*** PROVIDED ENTRIES ***
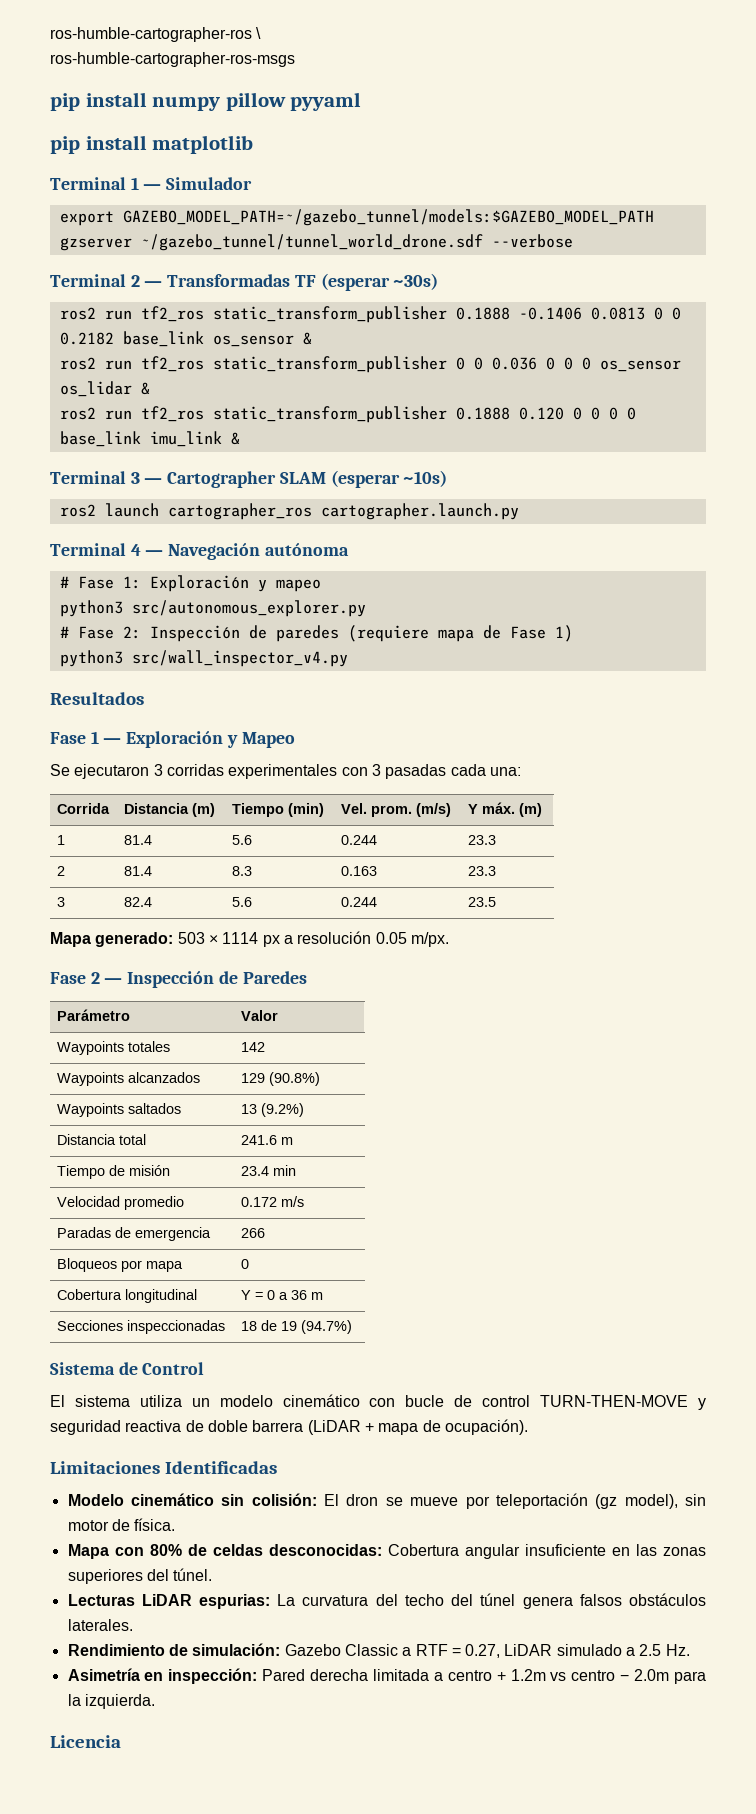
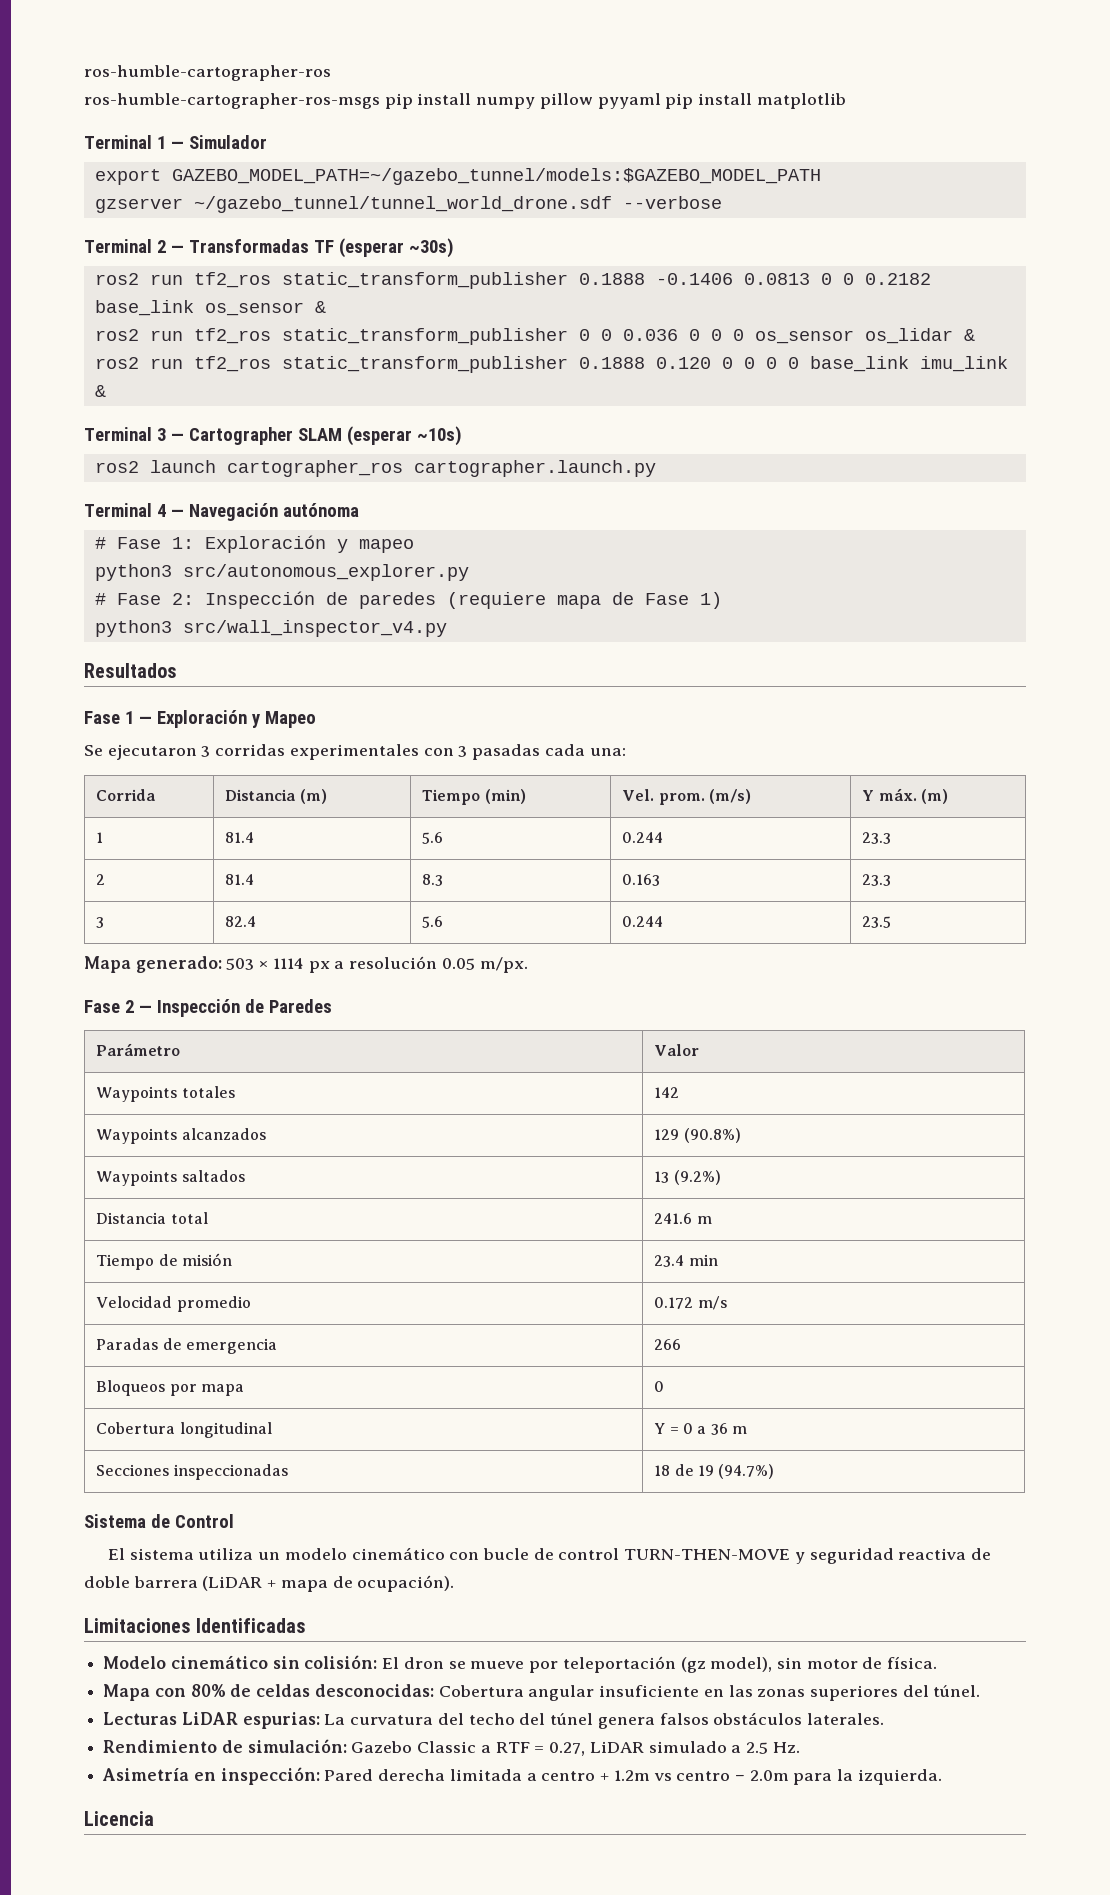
- ros-humble-cartographer-ros \
+ ros-humble-cartographer-ros
- ros-humble-cartographer-ros-msgs
- pip install numpy pillow pyyaml
- pip install matplotlib
+ ros-humble-cartographer-ros-msgs pip install numpy pillow pyyaml pip install matplotlib

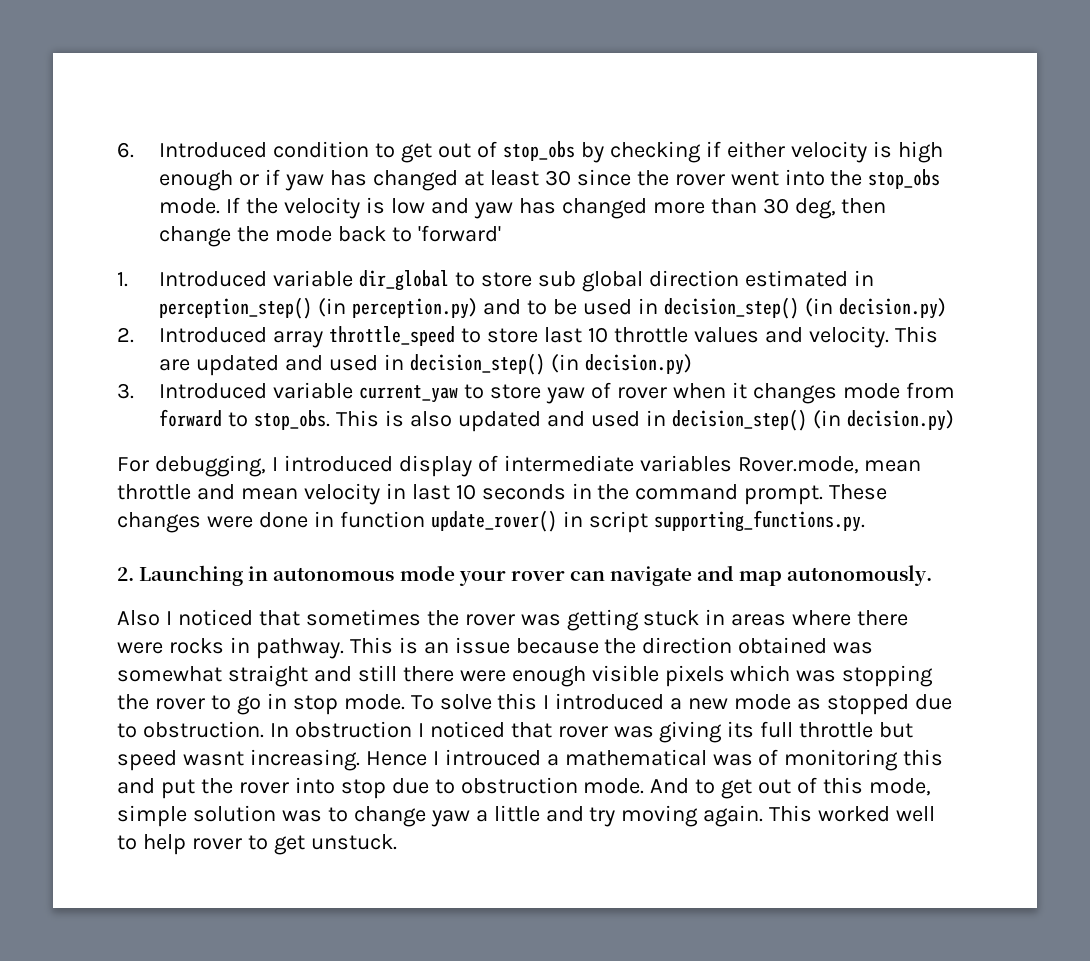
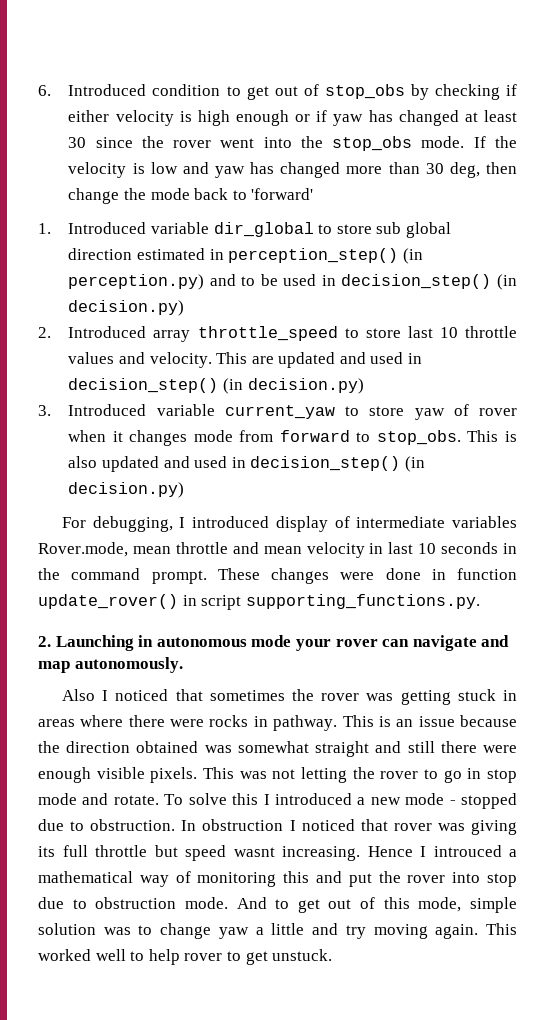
- This is an issue because the direction obtained was somewhat straight and still there were enough visible pixels which was stopping the rover to go in stop mode.
+ This is an issue because the direction obtained was somewhat straight and still there were enough visible pixels. This was not letting the rover to go in stop mode and rotate.
- To solve this I introduced a new mode as stopped due to obstruction.
+ To solve this I introduced a new mode - stopped due to obstruction.
- Hence I introuced a mathematical was of monitoring this and put the rover into stop due to obstruction mode.
+ Hence I introuced a mathematical way of monitoring this and put the rover into stop due to obstruction mode.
*** End of PROVIDED ENTRIES ***
» BRIEF:
With the pictures set aside, please write out all of the records above exactly.

» FINISHED TASK:
- ros-humble-cartographer-ros \
+ ros-humble-cartographer-ros
- ros-humble-cartographer-ros-msgs
- pip install numpy pillow pyyaml
- pip install matplotlib
+ ros-humble-cartographer-ros-msgs pip install numpy pillow pyyaml pip install matplotlib

- This is an issue because the direction obtained was somewhat straight and still there were enough visible pixels which was stopping the rover to go in stop mode.
+ This is an issue because the direction obtained was somewhat straight and still there were enough visible pixels. This was not letting the rover to go in stop mode and rotate.
- To solve this I introduced a new mode as stopped due to obstruction.
+ To solve this I introduced a new mode - stopped due to obstruction.
- Hence I introuced a mathematical was of monitoring this and put the rover into stop due to obstruction mode.
+ Hence I introuced a mathematical way of monitoring this and put the rover into stop due to obstruction mode.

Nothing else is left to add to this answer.